The predictive ability and classification shifting of discontinued operations under IFRS-5 : a dissertation submitted to the Graduate Research School of Massey University and Business School in partial fulfilment of the requirements for the degree of Doctor of Philosophy in the School of Accountancy Massey University, Albany, New Zealand
Considerable attention has been directed towards the impact of International Financial Reporting Standards (IFRS) by the business community and regulators. IFRS-5 Non-current Assets Held for Sale and Discontinued Operations requires the separate reporting of discontinued operations in the statement of comprehensive income. This is based on the (untested) assertion that cash flows from discontinued operations are different from continuing flows. Thus, there is a need to provide empirical evidence to support the assumption.
This thesis examines the usefulness of separate reporting of discontinued operations in two important attributes: predictive ability and classification shifting. Motivated by the concerns that discontinued operations are not useful to predict future profitability and are used to manipulate core earnings, this thesis investigates these two aspects for Australian listed companies that have adopted IFRS since 2005.

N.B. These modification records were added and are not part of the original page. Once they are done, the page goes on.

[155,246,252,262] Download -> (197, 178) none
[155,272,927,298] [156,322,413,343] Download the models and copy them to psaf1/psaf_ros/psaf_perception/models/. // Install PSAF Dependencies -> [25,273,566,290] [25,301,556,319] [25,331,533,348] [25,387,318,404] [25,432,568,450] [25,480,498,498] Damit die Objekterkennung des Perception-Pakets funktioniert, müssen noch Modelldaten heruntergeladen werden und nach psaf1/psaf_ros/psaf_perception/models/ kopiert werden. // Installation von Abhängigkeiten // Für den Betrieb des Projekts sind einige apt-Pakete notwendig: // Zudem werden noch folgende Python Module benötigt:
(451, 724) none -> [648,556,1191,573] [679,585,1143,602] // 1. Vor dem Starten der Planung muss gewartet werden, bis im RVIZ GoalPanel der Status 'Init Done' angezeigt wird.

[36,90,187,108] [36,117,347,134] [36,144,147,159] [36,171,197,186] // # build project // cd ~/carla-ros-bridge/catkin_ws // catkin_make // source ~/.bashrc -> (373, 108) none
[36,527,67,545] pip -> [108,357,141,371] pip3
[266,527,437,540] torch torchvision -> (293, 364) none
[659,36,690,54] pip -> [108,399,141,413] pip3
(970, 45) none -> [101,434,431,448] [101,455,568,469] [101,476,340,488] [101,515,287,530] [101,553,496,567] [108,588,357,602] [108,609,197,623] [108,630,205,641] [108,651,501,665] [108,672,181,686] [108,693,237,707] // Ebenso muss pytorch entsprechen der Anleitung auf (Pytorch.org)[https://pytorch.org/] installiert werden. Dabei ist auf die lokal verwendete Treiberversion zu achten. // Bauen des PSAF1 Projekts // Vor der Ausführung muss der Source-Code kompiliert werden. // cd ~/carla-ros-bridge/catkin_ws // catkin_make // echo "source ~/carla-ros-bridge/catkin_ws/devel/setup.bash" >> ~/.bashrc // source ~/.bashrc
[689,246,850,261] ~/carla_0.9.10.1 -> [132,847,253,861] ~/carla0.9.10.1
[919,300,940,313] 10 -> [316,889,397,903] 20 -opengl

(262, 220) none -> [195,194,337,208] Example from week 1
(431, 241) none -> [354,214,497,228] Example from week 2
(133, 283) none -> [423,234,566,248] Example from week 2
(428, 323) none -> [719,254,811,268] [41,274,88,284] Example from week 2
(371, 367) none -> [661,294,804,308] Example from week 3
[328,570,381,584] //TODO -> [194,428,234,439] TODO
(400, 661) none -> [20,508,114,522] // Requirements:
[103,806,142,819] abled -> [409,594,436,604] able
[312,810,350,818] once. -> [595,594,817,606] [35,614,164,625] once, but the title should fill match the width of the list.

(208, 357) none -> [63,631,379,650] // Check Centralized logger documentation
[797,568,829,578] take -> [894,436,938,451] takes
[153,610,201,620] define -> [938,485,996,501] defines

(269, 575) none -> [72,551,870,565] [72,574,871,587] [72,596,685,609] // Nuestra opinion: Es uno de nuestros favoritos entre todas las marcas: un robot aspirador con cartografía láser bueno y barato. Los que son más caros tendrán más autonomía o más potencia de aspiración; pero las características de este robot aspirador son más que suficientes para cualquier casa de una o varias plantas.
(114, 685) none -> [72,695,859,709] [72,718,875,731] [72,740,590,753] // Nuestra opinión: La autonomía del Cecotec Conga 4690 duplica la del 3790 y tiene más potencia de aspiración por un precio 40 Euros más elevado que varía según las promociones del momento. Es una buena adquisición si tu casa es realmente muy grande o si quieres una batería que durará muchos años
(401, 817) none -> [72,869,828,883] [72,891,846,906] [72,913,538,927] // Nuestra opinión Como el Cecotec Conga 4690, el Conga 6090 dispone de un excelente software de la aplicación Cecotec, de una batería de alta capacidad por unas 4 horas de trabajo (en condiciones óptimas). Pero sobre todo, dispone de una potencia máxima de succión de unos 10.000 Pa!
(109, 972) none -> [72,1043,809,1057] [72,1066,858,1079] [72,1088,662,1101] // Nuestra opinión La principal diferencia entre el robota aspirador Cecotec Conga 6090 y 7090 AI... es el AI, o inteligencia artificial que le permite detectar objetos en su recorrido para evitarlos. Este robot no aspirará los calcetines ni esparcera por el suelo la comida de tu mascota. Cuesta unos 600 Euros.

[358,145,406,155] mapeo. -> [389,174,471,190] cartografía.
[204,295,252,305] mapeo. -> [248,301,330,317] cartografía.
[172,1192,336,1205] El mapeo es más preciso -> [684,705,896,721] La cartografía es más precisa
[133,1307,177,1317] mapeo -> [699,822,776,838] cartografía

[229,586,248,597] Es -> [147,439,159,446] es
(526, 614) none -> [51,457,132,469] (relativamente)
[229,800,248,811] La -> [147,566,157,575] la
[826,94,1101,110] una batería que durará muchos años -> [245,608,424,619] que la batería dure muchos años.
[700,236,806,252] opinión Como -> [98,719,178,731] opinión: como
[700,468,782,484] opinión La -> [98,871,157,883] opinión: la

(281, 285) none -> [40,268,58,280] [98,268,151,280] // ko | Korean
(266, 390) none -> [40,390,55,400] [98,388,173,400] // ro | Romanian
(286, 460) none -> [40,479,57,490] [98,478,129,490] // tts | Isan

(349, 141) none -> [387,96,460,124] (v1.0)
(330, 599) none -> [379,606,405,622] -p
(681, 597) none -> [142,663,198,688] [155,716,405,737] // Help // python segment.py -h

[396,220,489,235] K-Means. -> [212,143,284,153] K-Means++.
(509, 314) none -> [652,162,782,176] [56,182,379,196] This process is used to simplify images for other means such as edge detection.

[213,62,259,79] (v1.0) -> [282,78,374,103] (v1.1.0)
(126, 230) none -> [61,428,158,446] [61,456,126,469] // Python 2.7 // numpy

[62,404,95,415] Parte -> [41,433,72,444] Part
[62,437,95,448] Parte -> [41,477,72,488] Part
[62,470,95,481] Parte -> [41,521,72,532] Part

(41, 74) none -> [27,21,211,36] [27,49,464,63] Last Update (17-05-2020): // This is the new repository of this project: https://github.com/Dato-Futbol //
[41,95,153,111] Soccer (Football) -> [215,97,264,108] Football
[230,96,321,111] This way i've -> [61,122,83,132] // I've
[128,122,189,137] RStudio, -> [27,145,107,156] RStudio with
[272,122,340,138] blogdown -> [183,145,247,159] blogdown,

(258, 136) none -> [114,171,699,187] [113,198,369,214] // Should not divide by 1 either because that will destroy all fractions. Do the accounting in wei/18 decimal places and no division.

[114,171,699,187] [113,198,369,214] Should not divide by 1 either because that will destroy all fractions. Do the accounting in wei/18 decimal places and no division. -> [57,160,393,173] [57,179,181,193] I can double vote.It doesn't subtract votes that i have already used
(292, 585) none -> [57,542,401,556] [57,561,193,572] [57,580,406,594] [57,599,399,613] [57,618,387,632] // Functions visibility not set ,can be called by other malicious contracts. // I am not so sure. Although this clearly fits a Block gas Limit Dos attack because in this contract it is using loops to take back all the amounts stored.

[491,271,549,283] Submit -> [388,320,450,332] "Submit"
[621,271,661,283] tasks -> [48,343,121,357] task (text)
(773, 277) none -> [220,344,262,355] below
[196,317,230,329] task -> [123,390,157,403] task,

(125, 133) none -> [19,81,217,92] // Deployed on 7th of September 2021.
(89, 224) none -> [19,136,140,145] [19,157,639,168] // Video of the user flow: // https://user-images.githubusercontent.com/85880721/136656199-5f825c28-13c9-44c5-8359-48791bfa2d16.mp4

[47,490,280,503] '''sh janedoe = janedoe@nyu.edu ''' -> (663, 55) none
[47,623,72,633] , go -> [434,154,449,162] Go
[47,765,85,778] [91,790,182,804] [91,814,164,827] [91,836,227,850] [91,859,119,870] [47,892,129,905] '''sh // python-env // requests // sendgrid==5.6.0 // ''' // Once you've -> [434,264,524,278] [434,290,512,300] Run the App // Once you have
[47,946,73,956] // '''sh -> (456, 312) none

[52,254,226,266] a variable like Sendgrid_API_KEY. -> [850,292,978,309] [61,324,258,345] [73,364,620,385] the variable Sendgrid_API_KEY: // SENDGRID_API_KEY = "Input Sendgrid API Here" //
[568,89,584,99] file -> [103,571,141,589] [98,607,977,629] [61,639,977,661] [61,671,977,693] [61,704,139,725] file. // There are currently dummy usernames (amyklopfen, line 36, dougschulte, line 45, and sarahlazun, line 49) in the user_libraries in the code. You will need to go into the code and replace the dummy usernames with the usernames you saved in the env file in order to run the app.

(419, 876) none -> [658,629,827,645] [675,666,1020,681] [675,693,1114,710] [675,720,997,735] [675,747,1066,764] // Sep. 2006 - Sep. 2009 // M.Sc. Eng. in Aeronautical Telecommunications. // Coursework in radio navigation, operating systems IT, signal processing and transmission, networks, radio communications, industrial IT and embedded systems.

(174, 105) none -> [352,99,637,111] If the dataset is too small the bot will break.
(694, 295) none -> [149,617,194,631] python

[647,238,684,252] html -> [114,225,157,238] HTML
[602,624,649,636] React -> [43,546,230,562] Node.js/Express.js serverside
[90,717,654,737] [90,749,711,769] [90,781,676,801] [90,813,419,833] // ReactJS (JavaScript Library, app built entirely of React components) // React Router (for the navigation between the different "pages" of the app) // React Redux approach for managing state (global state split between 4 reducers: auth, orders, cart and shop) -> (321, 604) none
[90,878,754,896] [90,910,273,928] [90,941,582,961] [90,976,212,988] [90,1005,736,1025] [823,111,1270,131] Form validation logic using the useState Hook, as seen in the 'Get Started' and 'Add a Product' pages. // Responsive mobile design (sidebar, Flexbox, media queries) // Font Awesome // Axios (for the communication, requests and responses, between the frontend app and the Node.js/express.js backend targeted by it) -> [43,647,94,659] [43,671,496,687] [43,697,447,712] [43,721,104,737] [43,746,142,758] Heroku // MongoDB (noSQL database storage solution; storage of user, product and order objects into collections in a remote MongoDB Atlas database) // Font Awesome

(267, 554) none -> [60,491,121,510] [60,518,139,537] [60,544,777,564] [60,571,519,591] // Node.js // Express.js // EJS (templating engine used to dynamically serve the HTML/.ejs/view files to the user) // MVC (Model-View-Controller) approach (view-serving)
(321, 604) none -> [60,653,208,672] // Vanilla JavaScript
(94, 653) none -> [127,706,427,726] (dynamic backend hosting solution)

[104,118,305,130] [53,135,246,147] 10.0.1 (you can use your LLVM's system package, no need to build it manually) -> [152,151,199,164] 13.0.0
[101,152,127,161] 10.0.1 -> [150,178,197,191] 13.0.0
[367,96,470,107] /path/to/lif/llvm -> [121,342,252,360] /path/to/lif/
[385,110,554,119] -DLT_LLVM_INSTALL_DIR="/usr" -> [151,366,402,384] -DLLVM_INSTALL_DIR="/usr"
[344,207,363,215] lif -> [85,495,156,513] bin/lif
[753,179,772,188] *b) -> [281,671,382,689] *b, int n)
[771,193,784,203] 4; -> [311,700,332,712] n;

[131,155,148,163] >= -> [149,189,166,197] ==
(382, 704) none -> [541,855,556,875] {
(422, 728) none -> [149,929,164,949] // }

Existing literature documents evidence that discontinued operations should be ignored to predict future profitability (Fairfield, Sweeney, & Yohn, 1996) and managers engage in classification shifting using discontinued operations (Barua, Lin, & Sbaraglia, 2010) under the United States’ Generally Accepted Accounting Practices (US GAAP). As discontinued operations are defined and measured differently under US GAAP and IFRS, this thesis investigates the usefulness of separate reporting of discontinued operations under IFRS by examining predictive ability and classification shifting of discontinued operations.
The findings show discontinued operations, particularly when splitting it into gains and losses from discontinued operations, are useful to predict a company’s future profitability. Furthermore, results show losses from discontinued operations are opportunistically used to manipulate core earnings, to avoid reporting losses and earnings decreases under IFRS, when firms report discontinued operations frequently, and the amount of losses is high.
These results could be used for the International Accounting Standards Board (IASB) in deciding whether to report discontinued operations separately in statements of comprehensive income.